Photo by Michael Fleshman:
Photo by Michael Fleshman:

Earlier this week, Fine Gael announced some of the education promises in its General Election manifesto.

Alongside the usual favourites such as reduced pupil-teacher ratios, one very notable promise stood out: the introduction of a student-loan scheme for third-level students.

This isn’t the first time that the notion of student loans has appeared in the media recently. For the last few months, leaks have flowed and kites been flown from the Expert Group on the Future of Higher Education Funding in Ireland, chaired by Peter Cassells.

As most of these rumours have centred on the proposal of a student loan scheme, it is perhaps unsurprising that Fine Gael would latch onto this as a proposal. After all, if the Report leans heavily on the loans proposal (as expected), it will be easy to force it through as an early manifesto delivery.

This measure would be a huge error for Irish education policymakers. Loan schemes have been attempted elsewhere and caused huge problems for students, the education system, and the economy as a whole. In the U.S.A, perhaps the most famous experiment with financialising the higher education system, they are associated with increasing both income and racial inequality.

Debt Acceleration

One of the key problems with student loan schemes is that they tend to saddle students with huge levels of debt – debt that can drag students down long after they have graduated.

Worse, the trend in countries that have these schemes is that it tends to spiral – more and more students taking on greater and greater levels of debt.

In the U.S.A., the average level of debt per borrower in each year’s graduating class has risen every year, from just under $9,000 USD in 1993 to approximately $35,000 USD for the class of 2015. What’s more, the rise is getting steeper: the same data shows that average student debt increased by $10,000 USD in the 12 years between 1993 and 2005, but jumped up by $15,000 USD in the ten years between 2005 and 2015.

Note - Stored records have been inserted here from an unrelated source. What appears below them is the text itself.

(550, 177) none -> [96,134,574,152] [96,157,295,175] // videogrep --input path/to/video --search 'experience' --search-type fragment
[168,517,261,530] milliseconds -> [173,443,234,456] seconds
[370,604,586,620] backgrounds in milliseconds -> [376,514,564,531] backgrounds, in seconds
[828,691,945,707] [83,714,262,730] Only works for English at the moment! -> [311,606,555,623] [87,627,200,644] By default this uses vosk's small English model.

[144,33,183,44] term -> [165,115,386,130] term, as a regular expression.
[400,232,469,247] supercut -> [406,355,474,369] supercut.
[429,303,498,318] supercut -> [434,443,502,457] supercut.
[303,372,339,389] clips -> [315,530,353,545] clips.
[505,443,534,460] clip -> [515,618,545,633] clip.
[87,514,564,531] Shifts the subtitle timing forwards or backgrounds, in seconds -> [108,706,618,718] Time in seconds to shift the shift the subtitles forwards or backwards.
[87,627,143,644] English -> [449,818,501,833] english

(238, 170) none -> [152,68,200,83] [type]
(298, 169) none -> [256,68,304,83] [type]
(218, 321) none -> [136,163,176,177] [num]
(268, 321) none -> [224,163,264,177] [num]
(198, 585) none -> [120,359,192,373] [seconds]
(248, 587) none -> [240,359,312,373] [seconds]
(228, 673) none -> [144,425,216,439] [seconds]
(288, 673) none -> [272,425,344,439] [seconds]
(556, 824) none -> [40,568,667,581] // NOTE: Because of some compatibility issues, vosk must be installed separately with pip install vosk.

That’s going from an average increase of $917 USD per year (1993-2005) to $1,500 USD per year (2005-2015). If we were talking about speed instead of debt dollars, professional athletes would be only too happy to get that level of acceleration. The problem is, this acceleration is weighing graduates down, not getting them further: approximately 1 in 3 Americans is behind on their student loan repayments.

Spiralling Figures and “Education for Profit”

Not only is the average level of debt accumulated by students in America growing exponentially, the number taking on loans is increasing as well.

In an article for the Wall Street Journal blog Real Time Economics, Jeffery Sparshott describes how ‘almost 71% of bachelor’s degree recipients will graduate with a student loan, compared with less than half two decades ago and about 64% 10 years ago’.

This increased involvement of the financial services industry in education has also triggered a political and cultural shift. As early as 2014, student loan financial advisors in the U.S.A. observed that families now directly contributed far more to paying for college than the government. This gives the lie to Fine Gael’s claim that even with student loans, the State would still continue to be the main funder of higher education: that’s just not a guarantee that can be made.

Alongside this, a rise in ‘for-profit’ colleges has been seen. These colleges are associated with low-quality teaching, and aggressively target low-income school-leavers who are desperate to improve their employability in a competitive job market, but can’t afford more prestigious schools. Such students are up to 13% more likely to default on their loans in the first two years than other undergraduate borrowers.

The Alternative

What are the alternatives to the proposed student loan scheme? The Cassells Report is expected to argue that, while possible, maintaining the current status quo of a mix of State funding and student contributions (currently €3,000 per annum) is less than desirable.

I would tend to agree that the status quo is not preferable: the sector is already under considerable resource strain, and even more investment would be required just to maintain the current scenario – running to stand still, effectively, for extra costs that will rise to €1.1bn in 2030.

Moving to a Scandinavian or Scottish-style higher education system, fully funded by the State, has been rubbished in some quarters. The leaked draft of the Cassells Report has described this move as ‘unlikely to be implementable in an Irish context’. But this is only a half-truth.

A proper State-funded higher education model is only impossible to implement as long as priority-setting makes it so. If elements of the political class continue to prioritise tax cuts over investment, and voters continue to vote for such promises, then it remains impossible to implement best-practice policies. However, if both groups were to take heed of President Michael D. Higgins’ recent veiled criticisms of emphasising tax cuts in the election, and support a robust tax revenue model for Ireland, then the game would change.

If we commit ourselves, it is entirely possible to build a higher education system that is properly resourced and promotes equality rather than inequality. Nothing less should be our aim.